Here is a list of parameters that should be passed to the main function or set in the code:
- seed: seed number
- use-cuda: using CUDA for training if it is available
- epochs_teacher: number of epochs for training the teacher network (default: 300)
- epochs_student: number of epochs for training the student network (default: 200)
- epochs_lpa: number of epochs for running label-propagation algorithm (default: 10)
- lr_teacher: learning rate for the teacher network (default: 0.005)
- lr_student: learning rate for the student network (default: 0.005)
- wd_teacher: weight decay for the teacher network (default: 5e-4)
- wd_student: weight decay for the student network (default: 5e-4)
- dropout_teacher: dropout for the teacher network (default: 0.3)
- dropout_student: dropout for the student network (default: 0.3)
- burn_out_teacher: Number of epochs to drop for selecting best parameters based on validation set for teacher network (default: 100)
- burn_out_student: Number of epochs to drop for selecting best parameters based on validation set for student network (default: 100)
- alpha: a float number between 0 and 1 that shows the coefficient of remembrance term (default: 0.1)
- hidden_teacher: a list of hidden neurons in each layer of the teacher network. This variable should be set in the code (default: [8] which is a network with one hidden layer with eight neurons in it)

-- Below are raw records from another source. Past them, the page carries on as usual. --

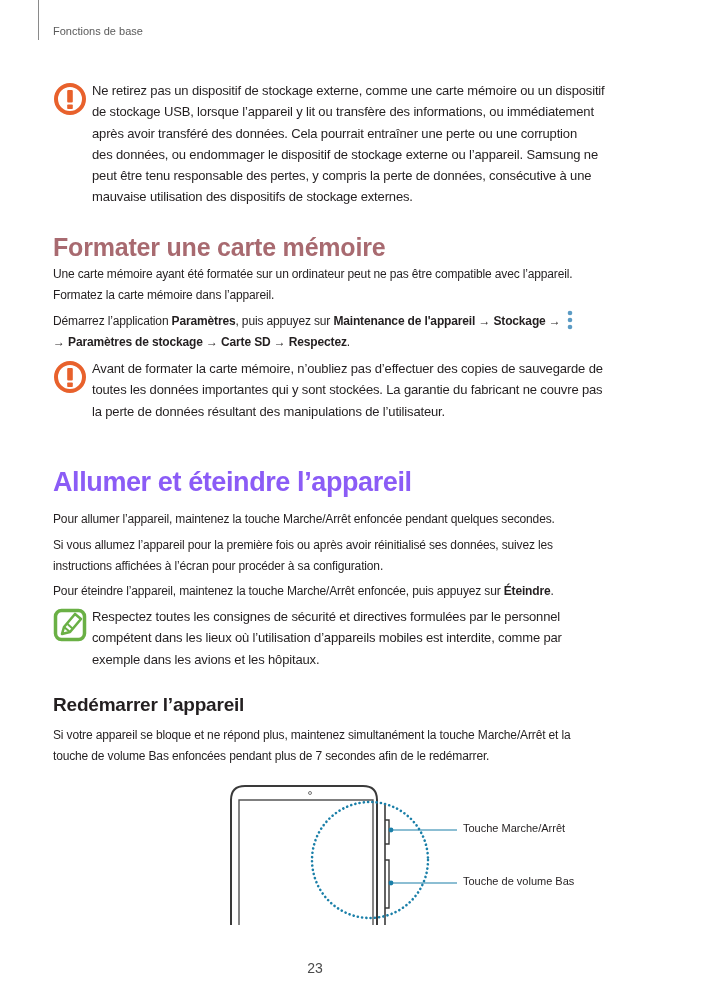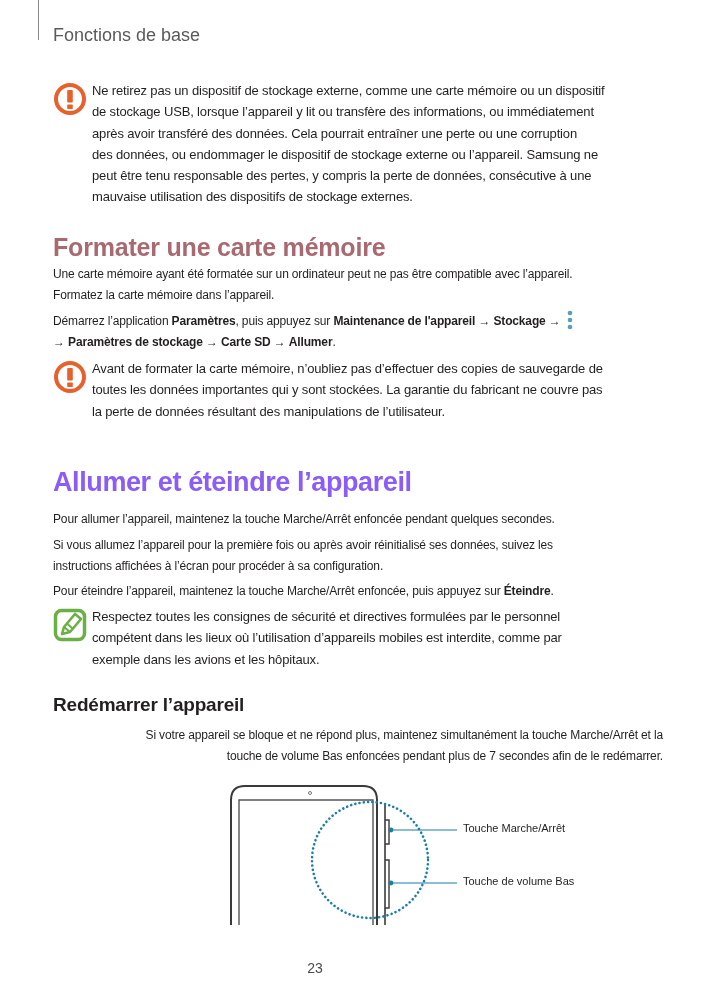--- a/index.html
+++ b/index.html
@@ -6,7 +6,7 @@
   body { width: 703px; height: 994px; position: relative; overflow: hidden;
          font-family: "Liberation Sans", "DejaVu Sans", sans-serif; color: #231f20; }
   .header-rule { position: absolute; left: 38px; top: 0; width: 1px; height: 40px; background: #8a8a8a; }
-  .header-title { position: absolute; left: 53px; top: 25px; font-size: 18px; color: #5a5a5a; }
+  .header-title { position: absolute; left: 53px; top: 25px; font-size: 11px; color: #5a5a5a; }
 
   .note { position: absolute; left: 53px; width: 600px; }
   .note .icon { position: absolute; left: 0; top: 2px; width: 34px; height: 34px; }

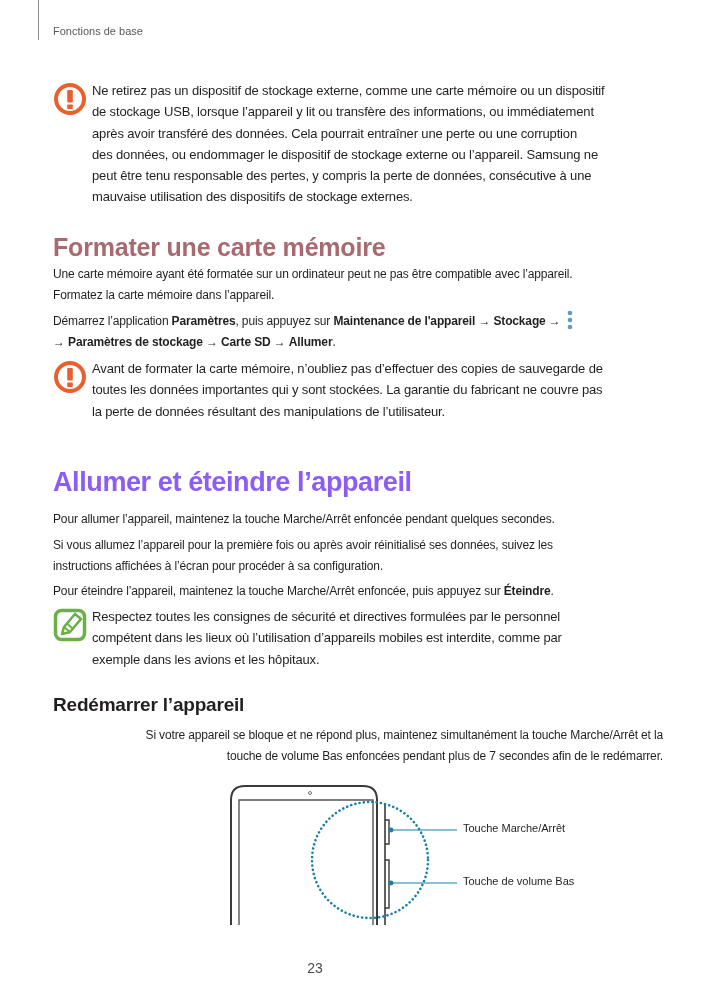--- a/index.html
+++ b/index.html
@@ -72,7 +72,7 @@
     <span class="arrow">→</span>
     <b>Carte SD</b>
     <span class="arrow">→</span>
-    <b>Allumer</b><span>.</span>
+    <b>Respectez</b><span>.</span>
   </div>
 </div>
 

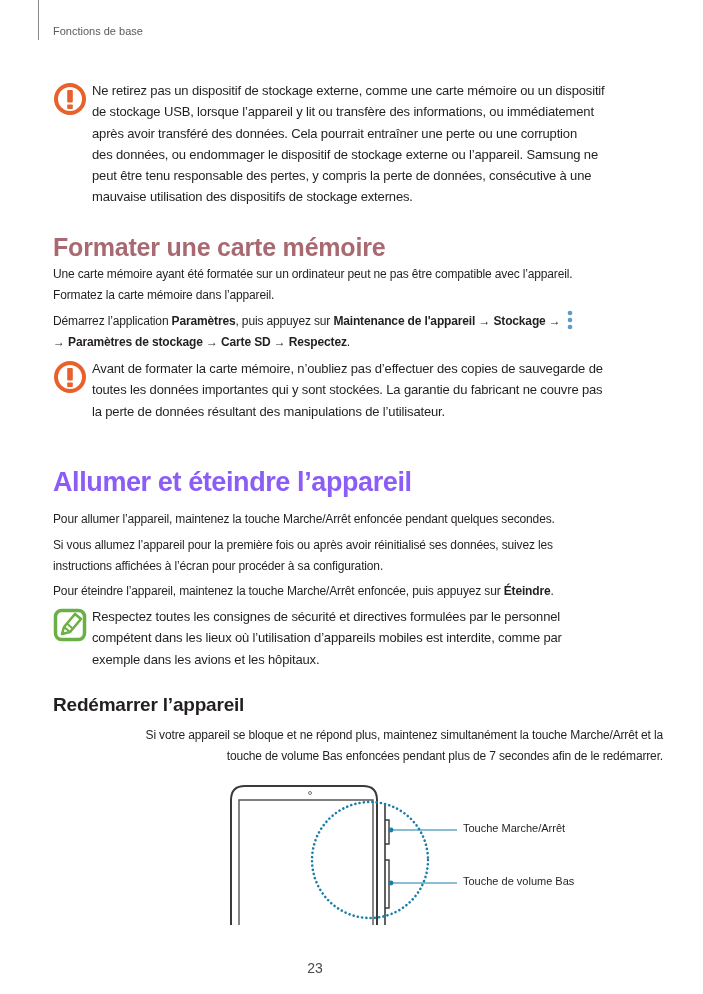--- a/index.html
+++ b/index.html
@@ -118,7 +118,7 @@
 
 <div class="h3" style="top:694px;">Redémarrer l’appareil</div>
 
-<div class="para" style="top:725px;text-align:right;">
+<div class="para" style="top:725px;">
   <div>Si votre appareil se bloque et ne répond plus, maintenez simultanément la touche Marche/Arrêt et la</div>
   <div>touche de volume Bas enfoncées pendant plus de 7 secondes afin de le redémarrer.</div>
 </div>

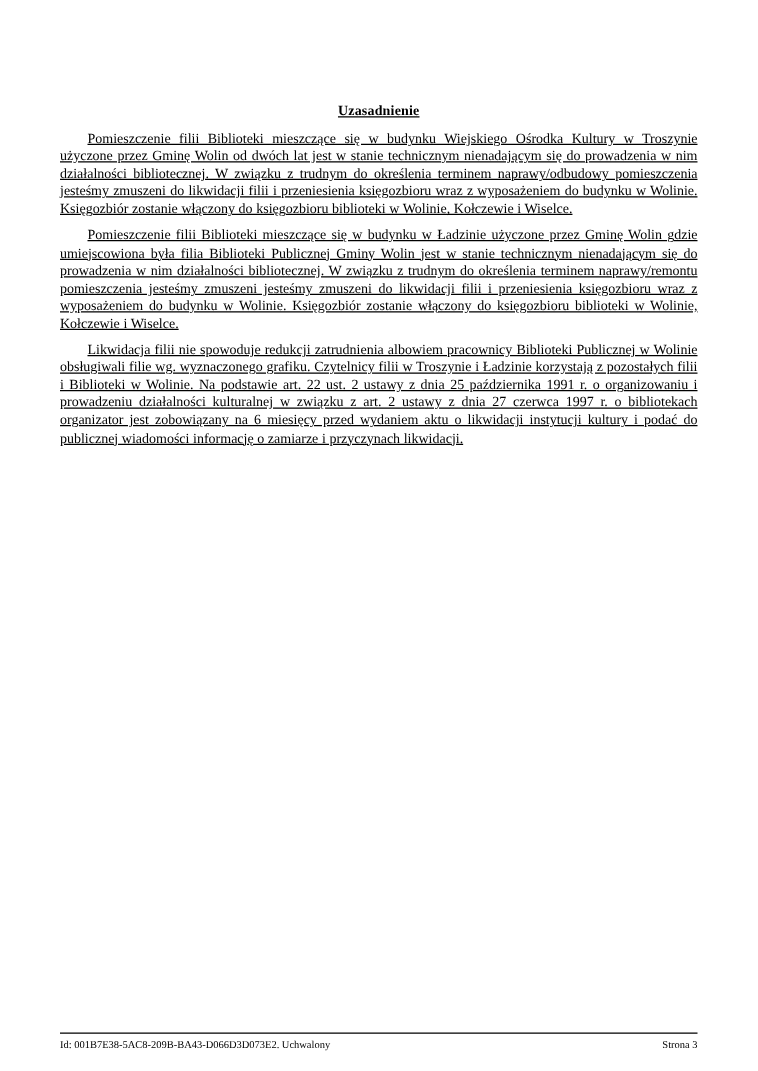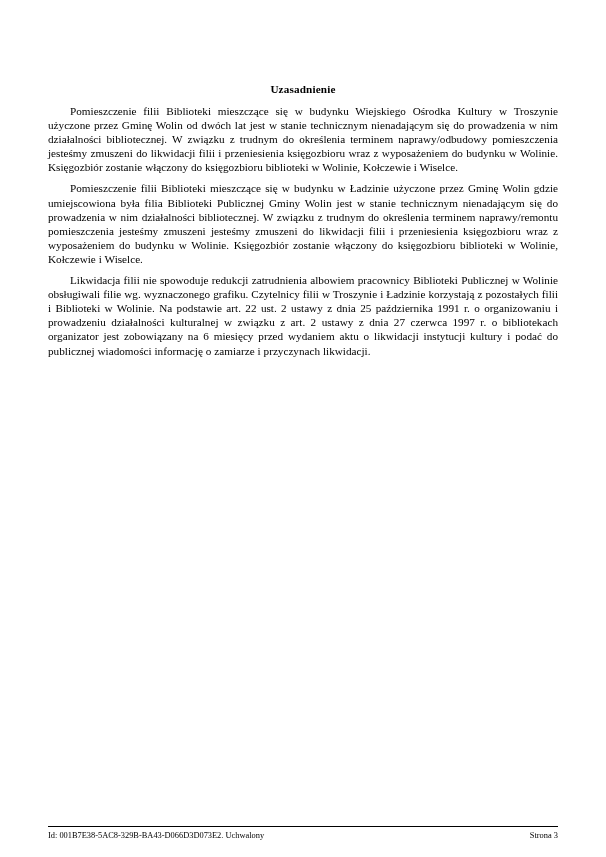--- a/index.html
+++ b/index.html
@@ -28,6 +28,7 @@
     left: 48px;
     top: 82px;
     width: 510px;
+    text-decoration: underline;
   }
   .doc-title {
     text-align: center;

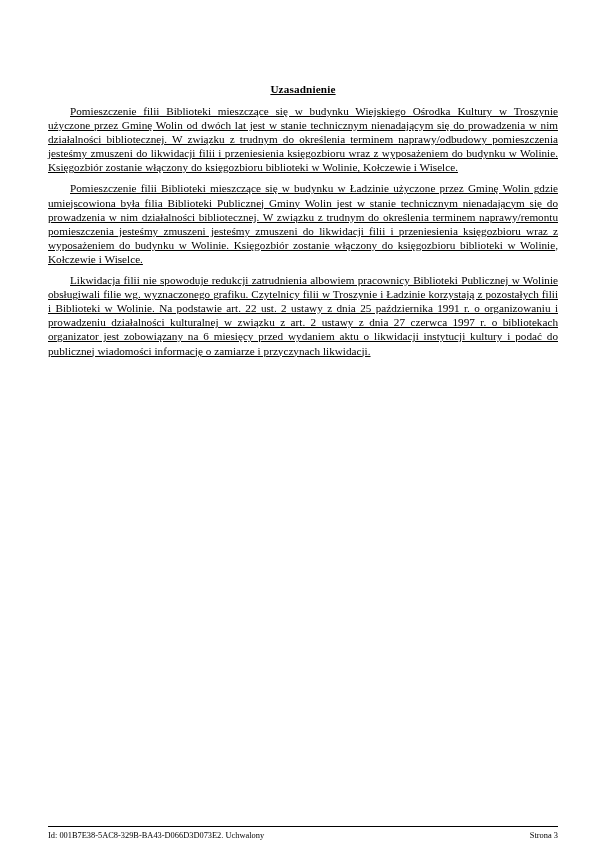--- a/index.html
+++ b/index.html
@@ -89,7 +89,7 @@
   </div>
 
   <div class="footer">
-    <span class="footer-id">Id: 001B7E38-5AC8-329B-BA43-D066D3D073E2. Uchwalony</span>
+    <span class="footer-id">Id: 001B7E38-5AC8-209B-BA43-D066D3D073E2. Uchwalony</span>
     <span class="footer-page">Strona 3</span>
   </div>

- hidden_student: a list of hidden neurons in each layer of the student network. This variable should be set in the code (default: [4])
- best_metric_teacher: to select the best output of teacher network, we use the performance of the network on the validation set based on this score (should be a combination between [loss, acc, f1macro] and [train, val, test]).
- best_metric_student: to select the best output of student network, we use the performance of the network on the validation set based on this score.
Accuracy, macro F1 are calculated in the code. ROAUC can be calculated for binary classification tasks.
Thanks to Thomas Kipf. The code is written based on the "Graph Convolutional Networks in PyTorch" [2].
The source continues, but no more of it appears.